A slight cheat this week — the final two stories by Anthony Boucher from the collection Exeunt Murderers [ss] (1983), and then, so that we have three stories again this week, the Holmes pastiche ‘The Anomaly of the Empty Man’ (1952) as listed in Adey.
‘A Matter of Scholarship’ (1955) is short and to the point, coming in at under 1,000 words and concerning a professor who is sought out by a man who has written a more accessible treatise on the same subject. You know where this is going, but it’ll not take up much of your time getting there and so is hard to fault too greatly.
Boucher’s private eye character Fergus O’Breen narrates ‘The Ultimate Clue’ (1960), which, we’re told early on, is “a football story, but you don’t have to know a punt from a pontoon to figure out the answer” — which is just as well, as I recall one of the Nick Noble stories (‘The Punt and the Pass’ (1945)) relaying on ludicrous sports psychology which meant nothing to me. Another short one, closer to 1,000 words this time, this again highlights the playfulness with words that Boucher would have enjoyed laying as clues, and I’ll say no more about it.
Longer again — probably 6,000 words if you’re keeping track — is ‘The Anomaly of the Empty Man’, a.k.a. ‘The Empty Man (1952), about which there is commensurately more to say. Found in the Sebastian Wolfe-edited The Misadventures of Sherlock Holmes (1989) this is an odd story that, like many of the others therein, it isn’t actually a case directly involving Holmes or Dr. Watson. Indeed, the framing of this one is distinctly odd, and gives me the impression that Boucher had a wonderful time writing it knowing that his audience would have a tortuous time trying to unpick what was going on.
Ostensibly, the mystery here is “a striptease version of the Mary Celeste“, with a man’s clothes and glasses round laying on the floor of his apartment in such a way that it appears he simply evaporated out of them. And if you think you could just lay the clothes out thus, Boucher is ahead of you:
“Try it. Try fitting sleeves into sleeves, pants into pants, so they’re as smooth and even as if they were still on the body. I’ve tried, with the rest of the wardrobe. It doesn’t work… The sock’s caught on a little snag in one of the metal eyelets. That’s kept it from collapsing, and you can still see the faint impress of toes in there. Try slipping your foot out of a laced-up shoe and see if you can get that result.”

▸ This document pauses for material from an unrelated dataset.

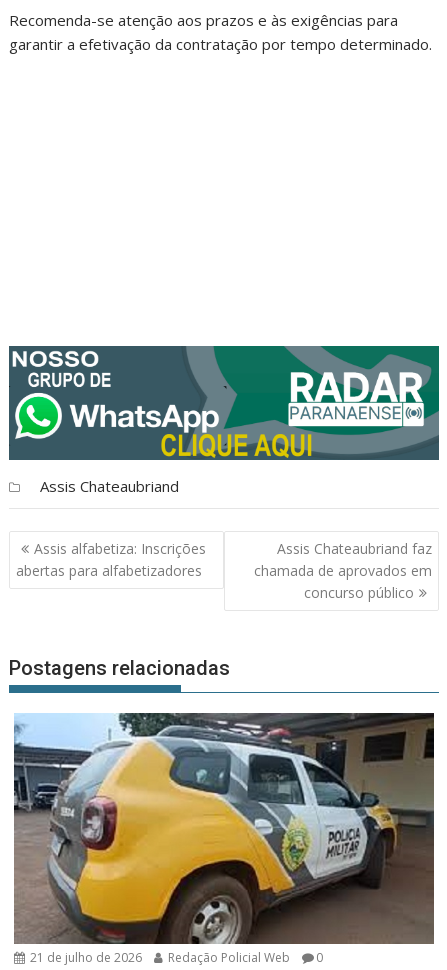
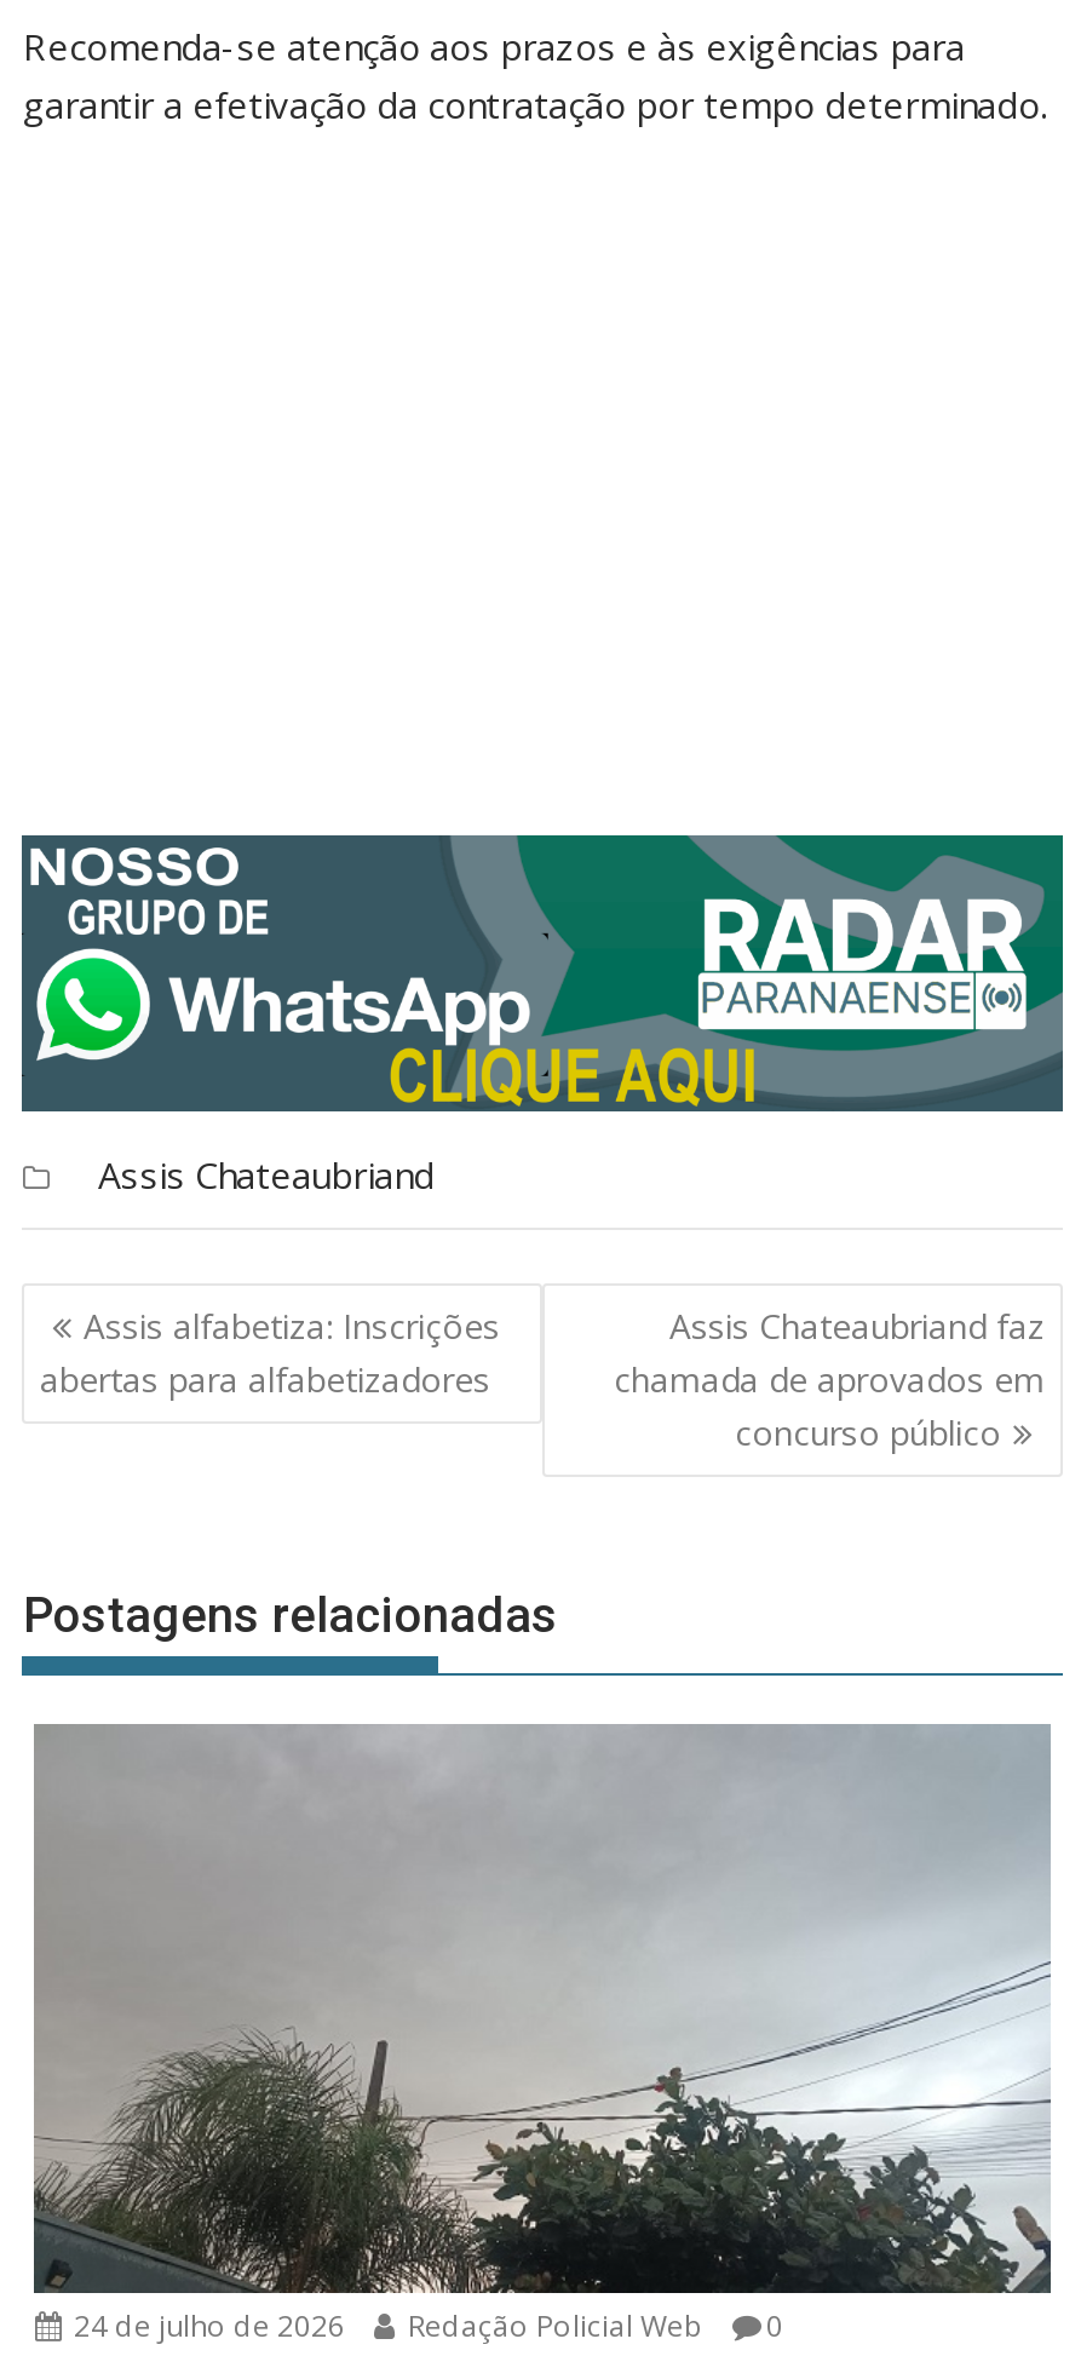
[14,713,435,966] [image] | 21 de julho de 2026 Redação Policial Web 0 -> [31,1723,1051,2348] [image] | 24 de julho de 2026 Redação Policial Web 0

We then veer into a treatise on old vinyl recordings, listen to a recording that apparent holds the clue to the apparent evaporation, and then have to endure a reminiscence of a story from 1901 in which many of the same cases occurred, all bound by the same musical link. This brings in our Holmes facsimile — an unnamed, one-legged ex-Naval officer who sokes a pipe, consults Boswell, and holds forth in a manner that makes you wonder why Holmes wasn’t used in the first place…was he still in copyright at this point? Anyway, a solution is suggested which is pure nonsense, and then a rational one is offered through no detection or intelligence that’s probably right and reasonably clever if we had any notion that such things existed.
I’ll be honest, I did not enjoy this. Maybe it’s playful and fun, but I really couldn’t get into its groove. It leaves me with the impression that the novel or the radio — I’m yet to encounter his radio work — was where Boucher applied himself most successfully in this genre and that, well, I can skip the remainder of his short fiction. So that’s one more off the list.
So a short one from me today, it seems. See you on Thursday for a little more depth.
4 thoughts on “#929: Little Fictions – ‘A Matter of Scholarship’ (1955), ‘The Ultimate Clue’ (1960), and ‘The Anomaly of the Empty Man’ (1952) by Anthony Boucher”
Maybe it’s just as well that I haven’t managed to get my hands on this collection yet, although it is Boucher, so I’ll probably keep trying.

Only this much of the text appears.